Web document revisions:
◇ ◇ ◇ ◇
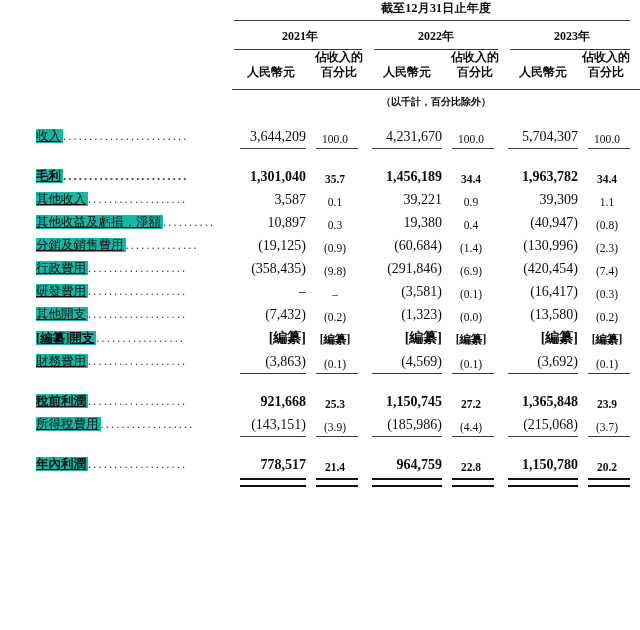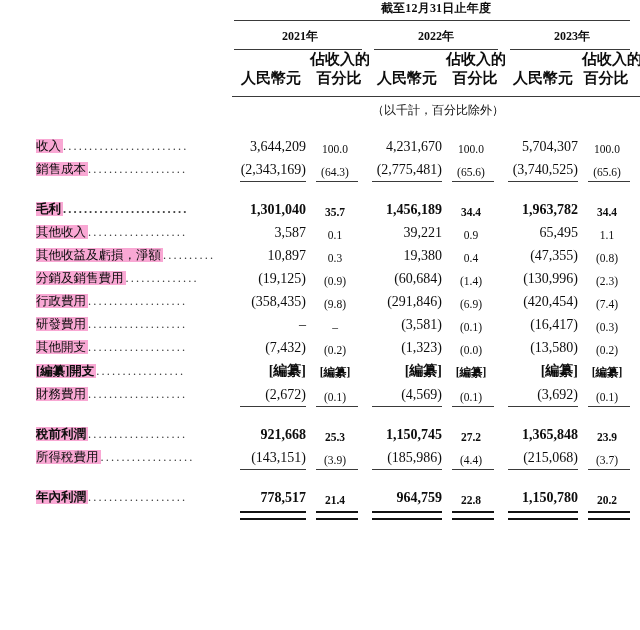"佔收入的" .hdr-sub { font-size: 15px -> 12px }
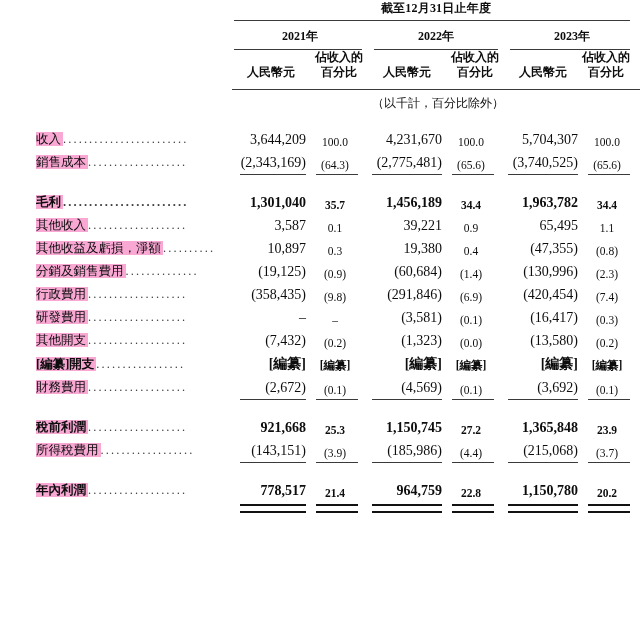"（以千計，百分比除外）" .hdr-note { font-size: 12px -> 10px; font-weight: normal -> bold; text-align: right -> center }
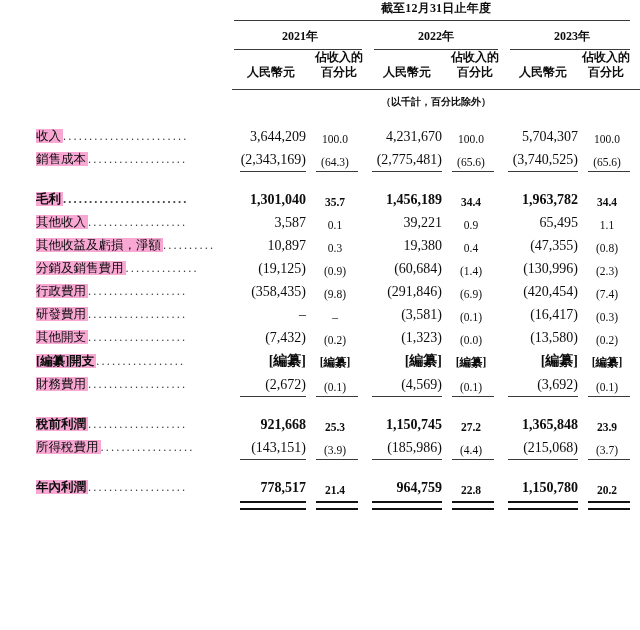"收入" .rowlabel .txt { background: #f9a8d4 -> #14b8a6; text-decoration: none -> underline }
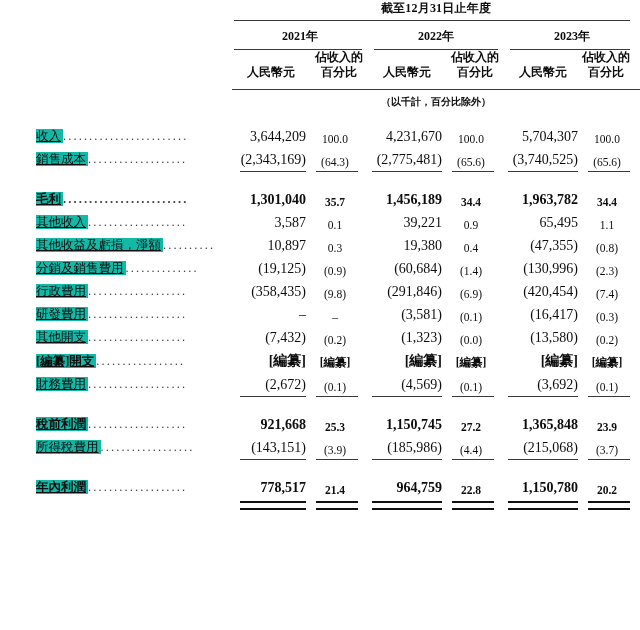"銷售成本 ..................." tr { html: <tr> <td><span>銷售成本</span><span>...................</span></td> <td>(2,343,169)</td> <td>(64.3)</td> <td>(2,775,481)</td> <td>(65.6)</td> <td>(3,740,525)</td> <td>(65.6)</td> </tr> -> none }
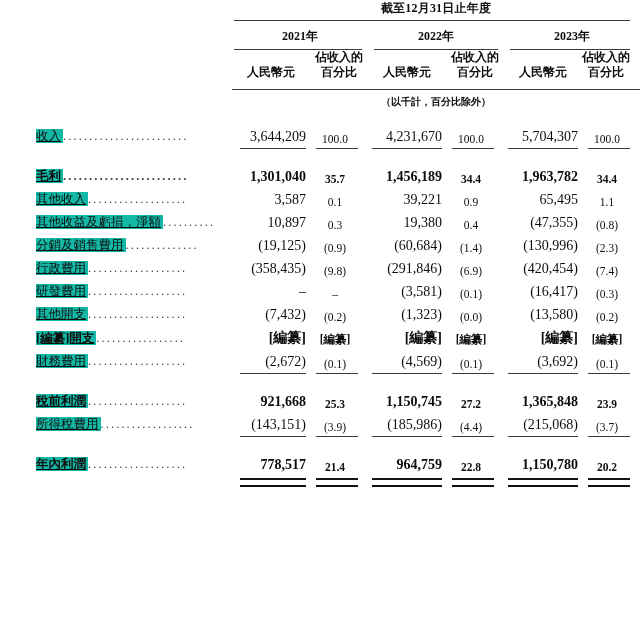"65,495" td.num { text: 65,495 -> 39,309 }
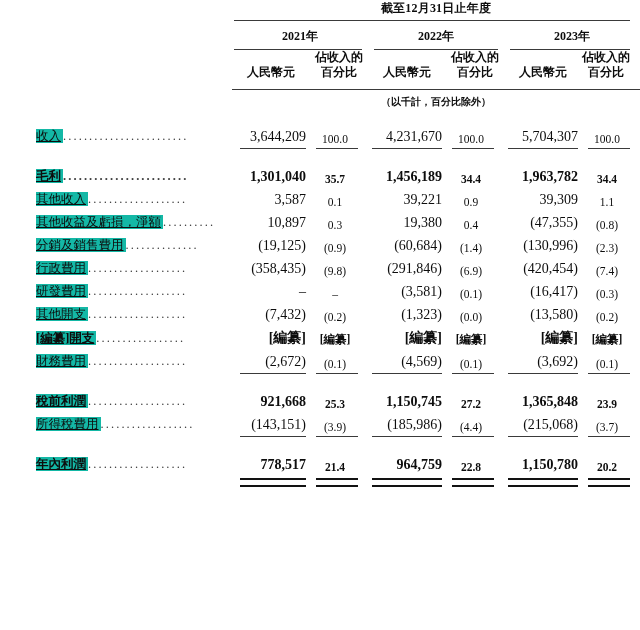"(47,355)" td.num { text: 47,355 -> 40,947 }
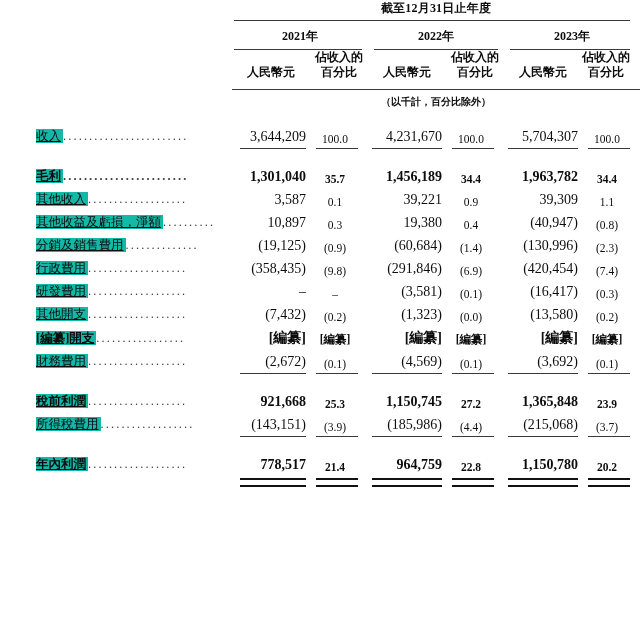"(2,672)" td.num { text: 2,672 -> 3,863 }
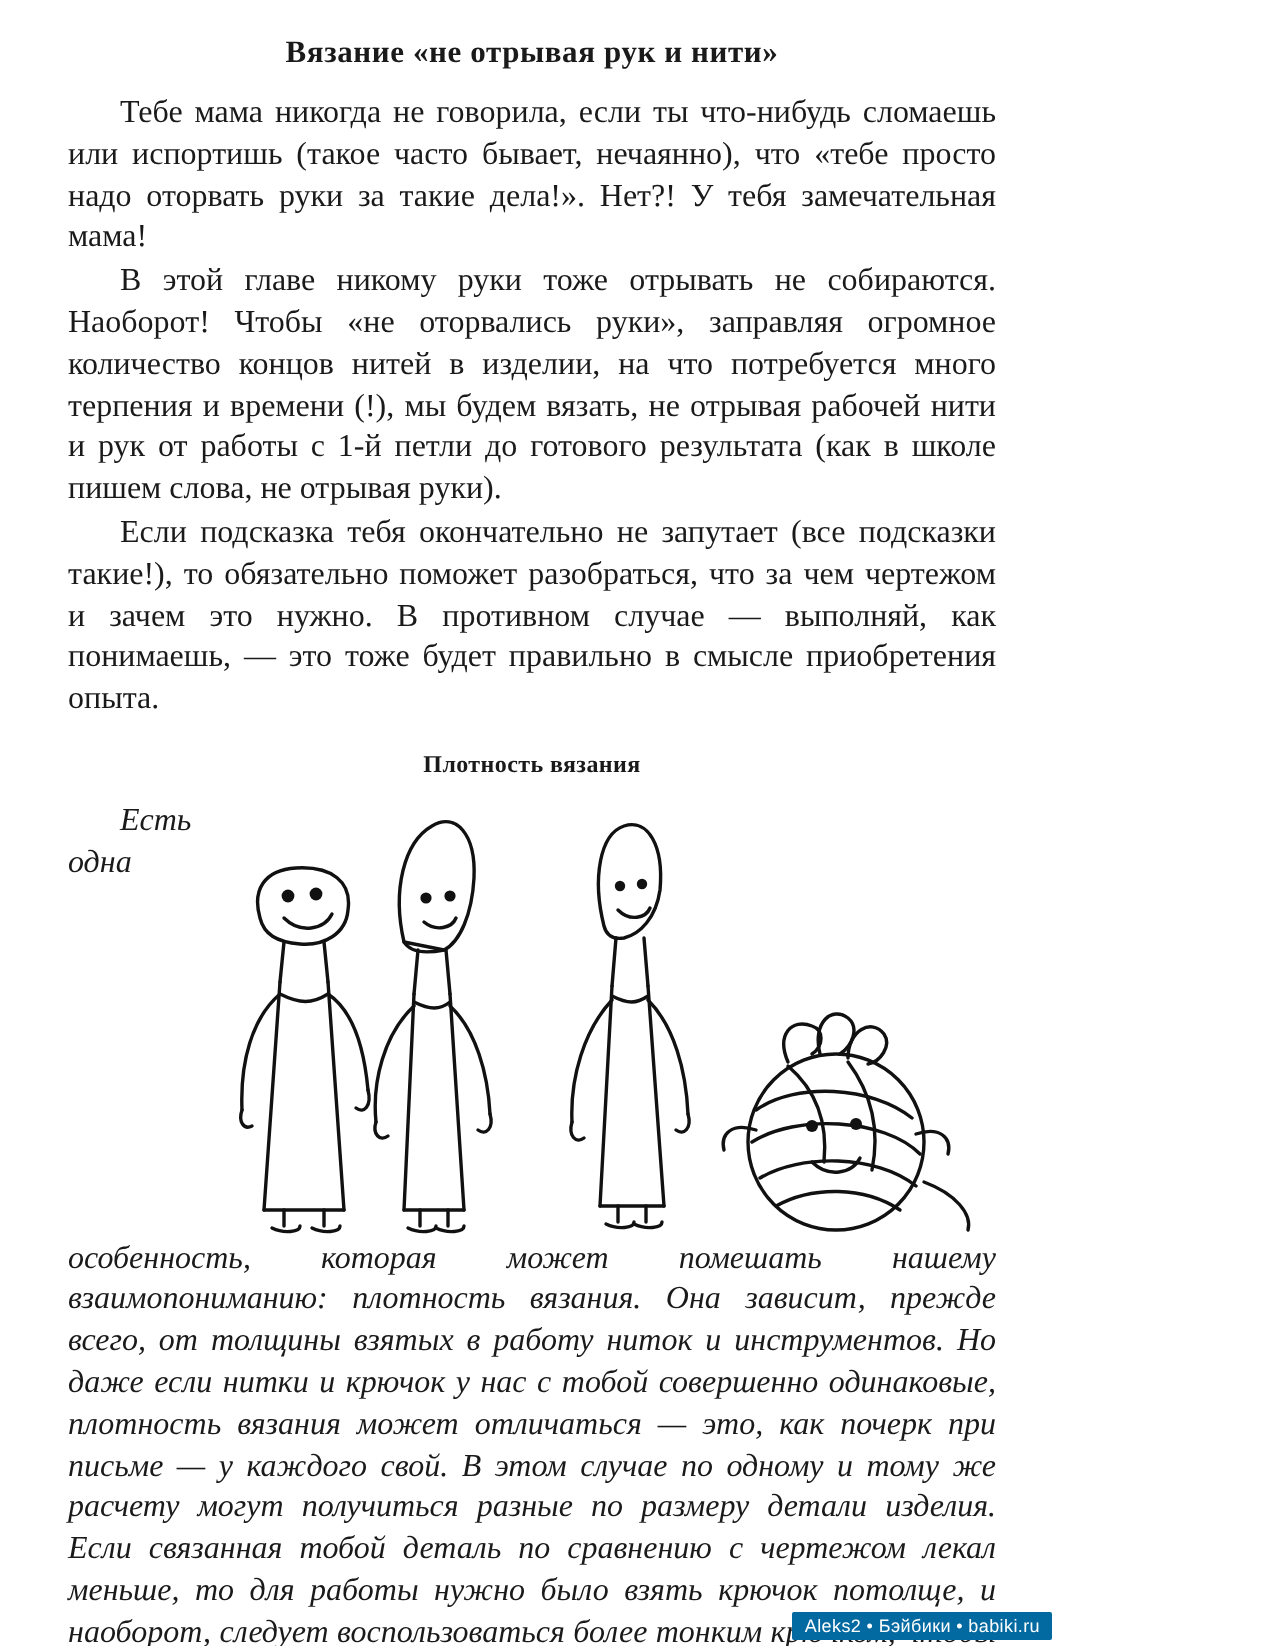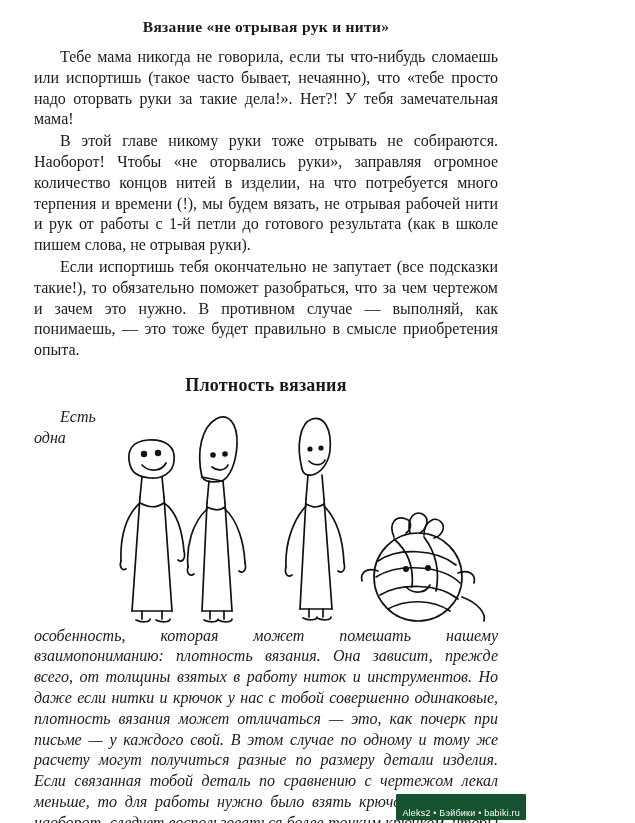"Если испортишь тебя окончательно не" span { text: испортишь -> подсказка }
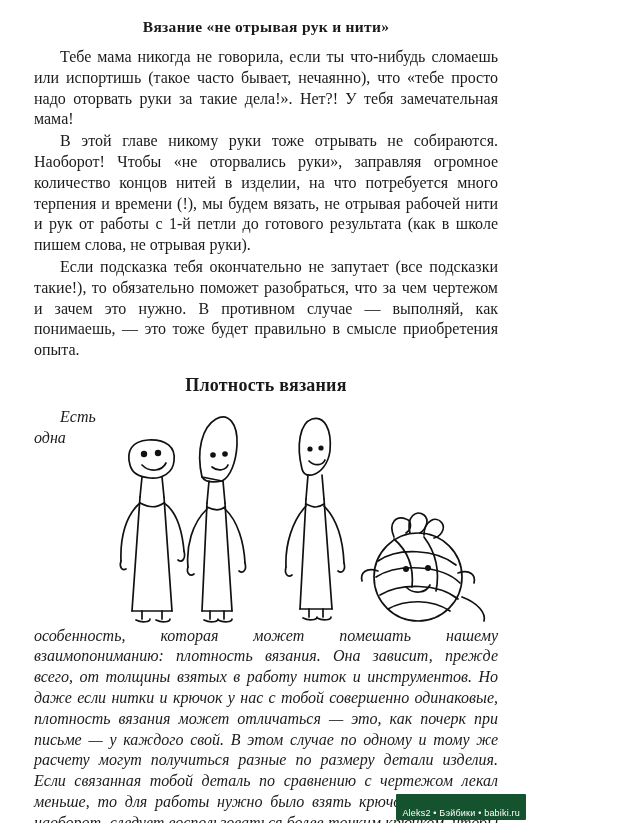"Плотность вязания" .subtitle { font-size: 18px -> 12px }
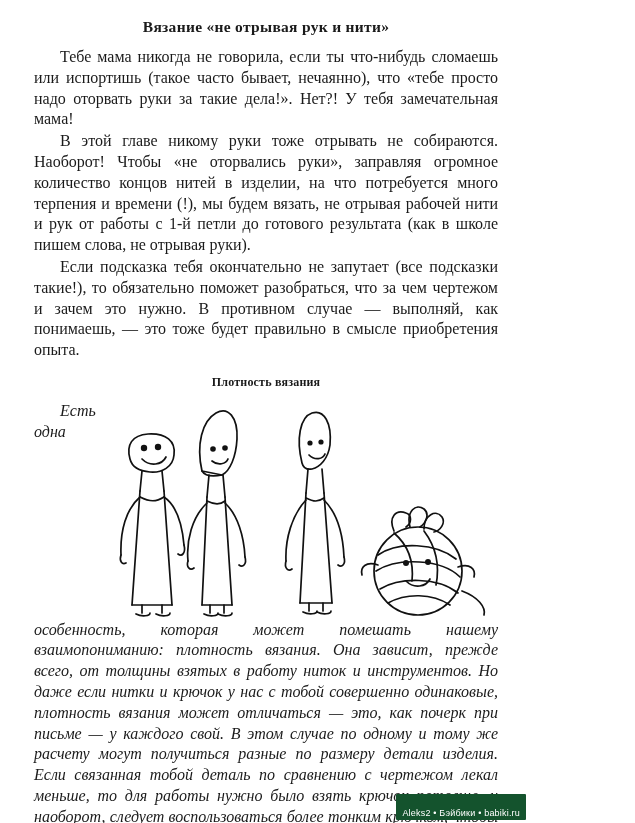"Aleks2 • Бэйбики • babiki.ru" .credit { background: #14532d -> #0369a1; padding: 14px 6px 2px 6px -> 2px 6px 2px 6px }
◇ ◇ ◇ ◇
Your task
What should be set down is every line from the opening of the records through the line that contains "background: #f9a8d4 ->", exactly, with pictures left out.

Task answer
"佔收入的" .hdr-sub { font-size: 15px -> 12px }
"（以千計，百分比除外）" .hdr-note { font-size: 12px -> 10px; font-weight: normal -> bold; text-align: right -> center }
"收入" .rowlabel .txt { background: #f9a8d4 -> #14b8a6; text-decoration: none -> underline }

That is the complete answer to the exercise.